= Assignment =
The records should be repeated word for word, pictures excluded.

##### Material supplied #####

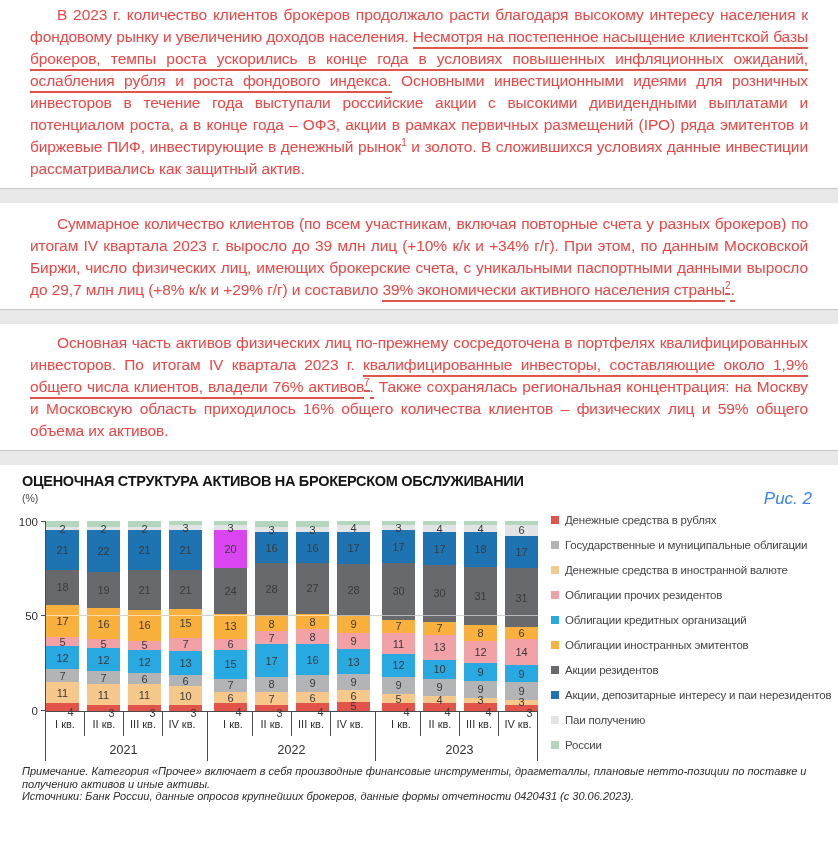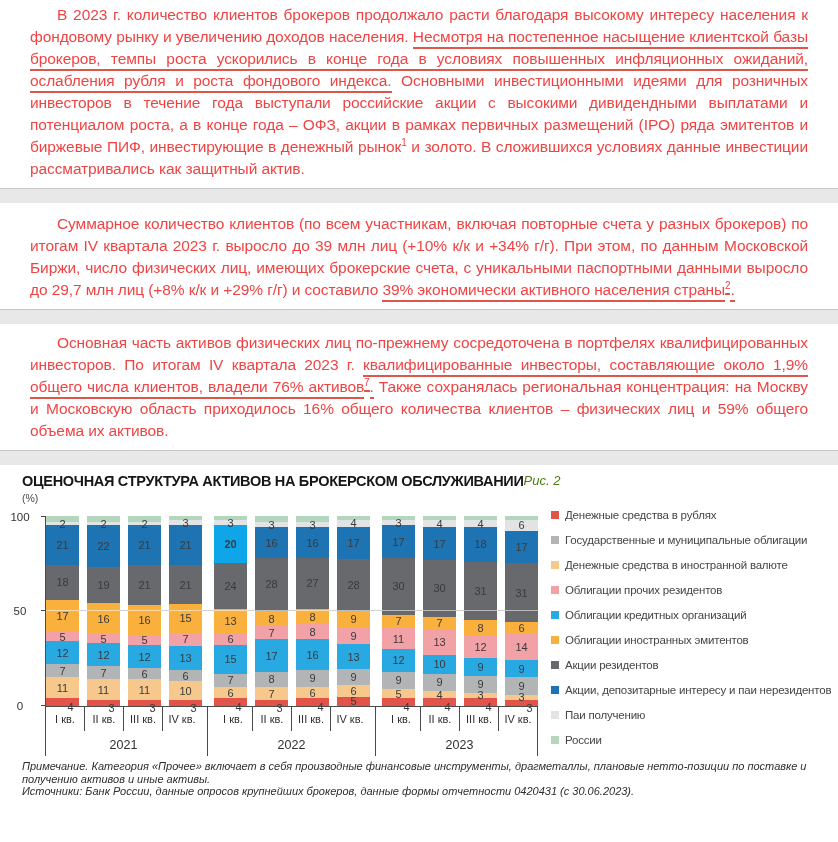--- a/index.html
+++ b/index.html
@@ -16,7 +16,7 @@
   .band{height:14px;background:#e8e8e8;border-top:1px solid #c6c6c6;margin-top:8px;}
   
   .chart{margin-top:6px;}
-  .chart-header{margin:8px 26px 0 22px;display:flex;align-items:flex-start;}
+  .chart-header{margin:8px 26px 0 22px;display:flex;justify-content:space-between;align-items:flex-start;}
   .chart-title{font-size:14.5px;font-weight:bold;letter-spacing:-0.3px;color:#161616;margin:0;}
   .chart-unit{font-size:10.5px;color:#4a4a4a;margin-top:3px;}
   .fig-label{font-style:italic;font-size:13px;color:#4d7c0f;white-space:nowrap;margin-top:0;}

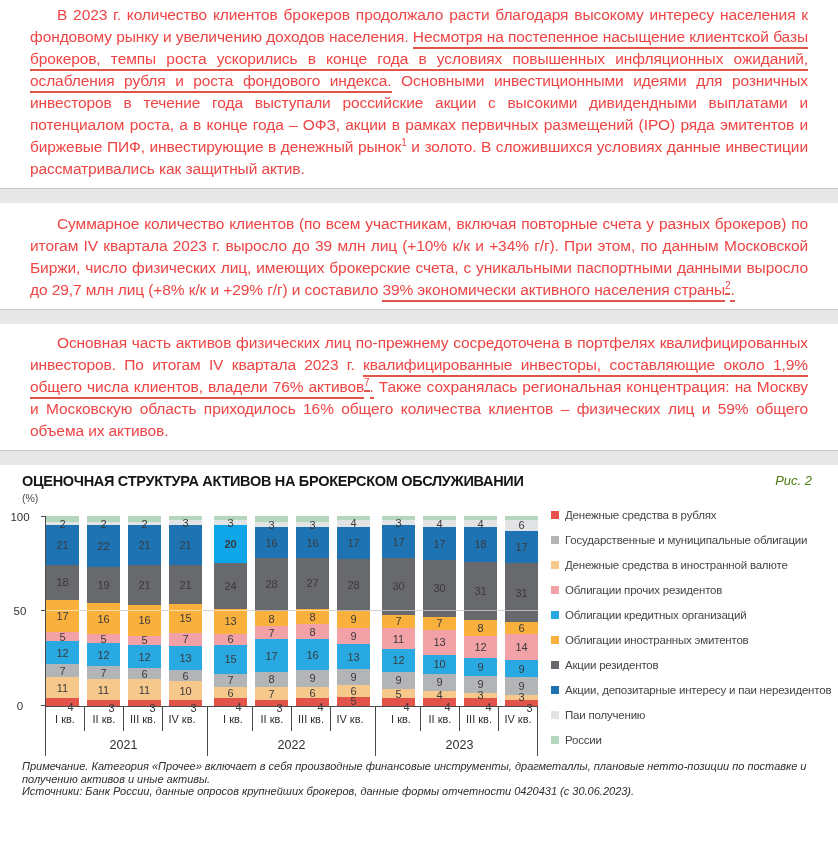--- a/index.html
+++ b/index.html
@@ -19,7 +19,7 @@
   .chart-header{margin:8px 26px 0 22px;display:flex;justify-content:space-between;align-items:flex-start;}
   .chart-title{font-size:14.5px;font-weight:bold;letter-spacing:-0.3px;color:#161616;margin:0;}
   .chart-unit{font-size:10.5px;color:#4a4a4a;margin-top:3px;}
-  .fig-label{font-style:italic;font-size:13px;color:#4d7c0f;white-space:nowrap;margin-top:0;}
+  .fig-label{font-style:italic;font-size:17px;color:#3b82f6;white-space:nowrap;margin-top:16px;}
   .chart-body{position:relative;margin-top:12px;}
   .plot-wrap{margin-left:45px;width:492px;border-left:1px solid #4a4a4a;}
   .plot{position:relative;height:190px;border-bottom:1px solid #4a4a4a;display:flex;align-items:flex-end;}

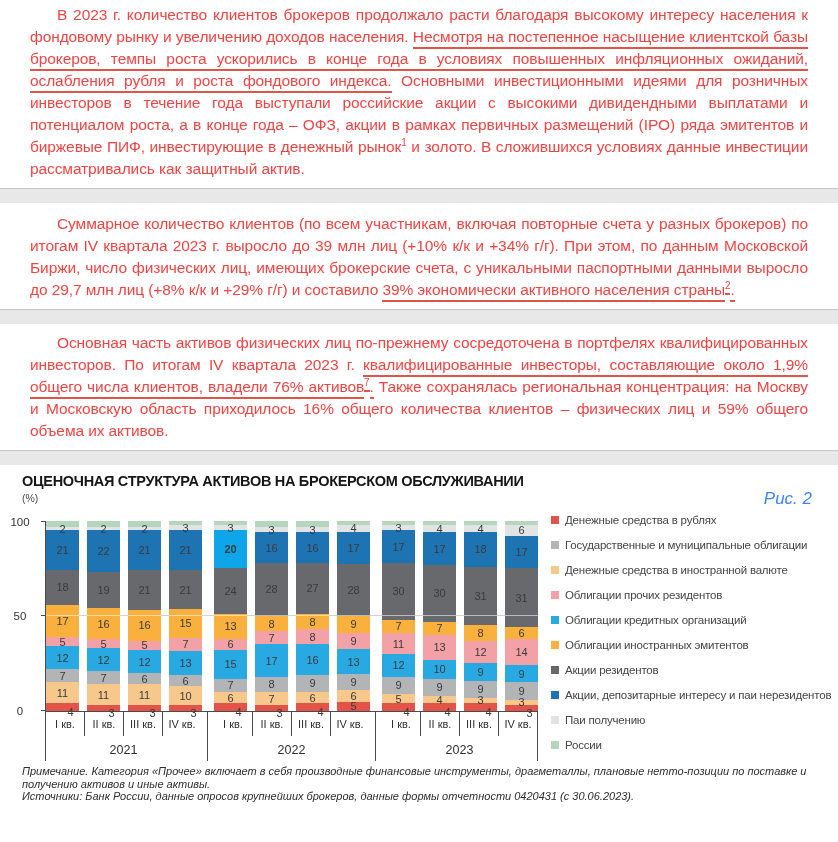--- a/index.html
+++ b/index.html
@@ -32,7 +32,7 @@
   .seg{width:100%;display:flex;align-items:center;justify-content:center;overflow:visible;}
   .seg span{font-size:11px;line-height:0;color:#3a3a3c;z-index:4;}
   .ytick{position:absolute;left:-5px;width:4px;height:1px;background:#4a4a4a;}
-  .ylab{position:absolute;width:36px;left:-44px;text-align:center;font-size:11.5px;color:#333;line-height:12px;}
+  .ylab{position:absolute;width:36px;left:-44px;text-align:right;font-size:11.5px;color:#333;line-height:12px;}
   
   .xaxis{display:flex;height:49px;}
   .year-block{position:relative;border-right:1px solid #4a4a4a;box-sizing:border-box;}

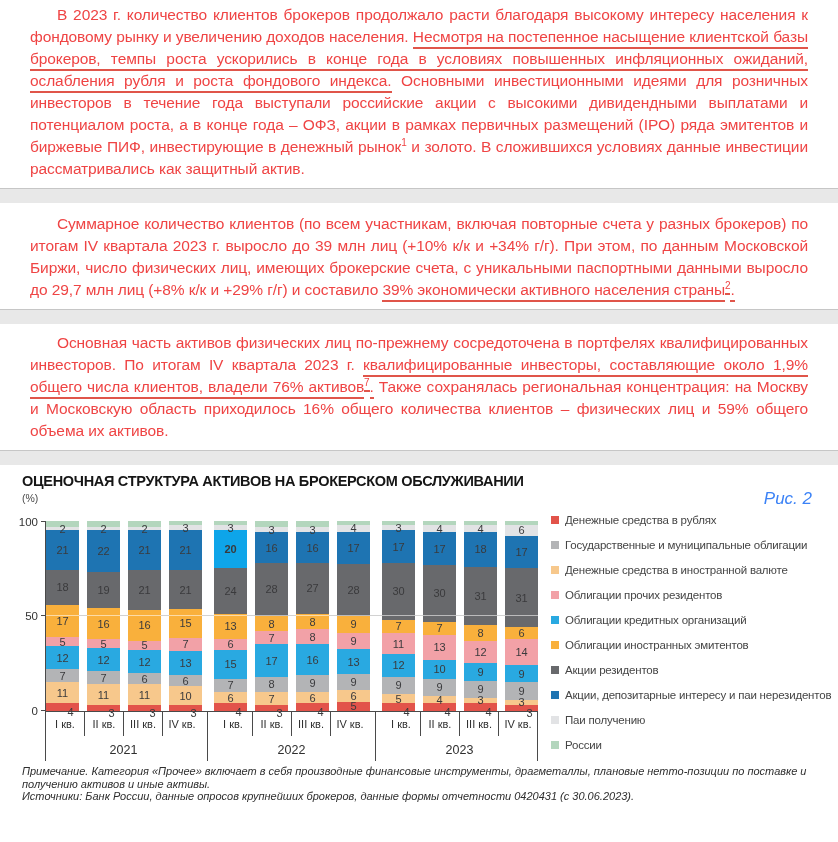--- a/index.html
+++ b/index.html
@@ -215,7 +215,7 @@
                 <div class="seg" style="height: 3%; background: rgb(226, 227, 229);">
                   <span>3</span>
                 </div>
-                <div class="seg" style="height: 20%; background: #0ea5e9; font-weight: bold;">
+                <div class="seg" style="height: 20%; background: #d946ef;">
                   <span>20</span>
                 </div>
                 <div class="seg" style="height: 24%; background: rgb(104, 105, 108);">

#####

= Output below =
--- a/index.html
+++ b/index.html
@@ -16,7 +16,7 @@
   .band{height:14px;background:#e8e8e8;border-top:1px solid #c6c6c6;margin-top:8px;}
   
   .chart{margin-top:6px;}
-  .chart-header{margin:8px 26px 0 22px;display:flex;align-items:flex-start;}
+  .chart-header{margin:8px 26px 0 22px;display:flex;justify-content:space-between;align-items:flex-start;}
   .chart-title{font-size:14.5px;font-weight:bold;letter-spacing:-0.3px;color:#161616;margin:0;}
   .chart-unit{font-size:10.5px;color:#4a4a4a;margin-top:3px;}
   .fig-label{font-style:italic;font-size:13px;color:#4d7c0f;white-space:nowrap;margin-top:0;}

--- a/index.html
+++ b/index.html
@@ -19,7 +19,7 @@
   .chart-header{margin:8px 26px 0 22px;display:flex;justify-content:space-between;align-items:flex-start;}
   .chart-title{font-size:14.5px;font-weight:bold;letter-spacing:-0.3px;color:#161616;margin:0;}
   .chart-unit{font-size:10.5px;color:#4a4a4a;margin-top:3px;}
-  .fig-label{font-style:italic;font-size:13px;color:#4d7c0f;white-space:nowrap;margin-top:0;}
+  .fig-label{font-style:italic;font-size:17px;color:#3b82f6;white-space:nowrap;margin-top:16px;}
   .chart-body{position:relative;margin-top:12px;}
   .plot-wrap{margin-left:45px;width:492px;border-left:1px solid #4a4a4a;}
   .plot{position:relative;height:190px;border-bottom:1px solid #4a4a4a;display:flex;align-items:flex-end;}

--- a/index.html
+++ b/index.html
@@ -32,7 +32,7 @@
   .seg{width:100%;display:flex;align-items:center;justify-content:center;overflow:visible;}
   .seg span{font-size:11px;line-height:0;color:#3a3a3c;z-index:4;}
   .ytick{position:absolute;left:-5px;width:4px;height:1px;background:#4a4a4a;}
-  .ylab{position:absolute;width:36px;left:-44px;text-align:center;font-size:11.5px;color:#333;line-height:12px;}
+  .ylab{position:absolute;width:36px;left:-44px;text-align:right;font-size:11.5px;color:#333;line-height:12px;}
   
   .xaxis{display:flex;height:49px;}
   .year-block{position:relative;border-right:1px solid #4a4a4a;box-sizing:border-box;}

--- a/index.html
+++ b/index.html
@@ -215,7 +215,7 @@
                 <div class="seg" style="height: 3%; background: rgb(226, 227, 229);">
                   <span>3</span>
                 </div>
-                <div class="seg" style="height: 20%; background: #0ea5e9; font-weight: bold;">
+                <div class="seg" style="height: 20%; background: #d946ef;">
                   <span>20</span>
                 </div>
                 <div class="seg" style="height: 24%; background: rgb(104, 105, 108);">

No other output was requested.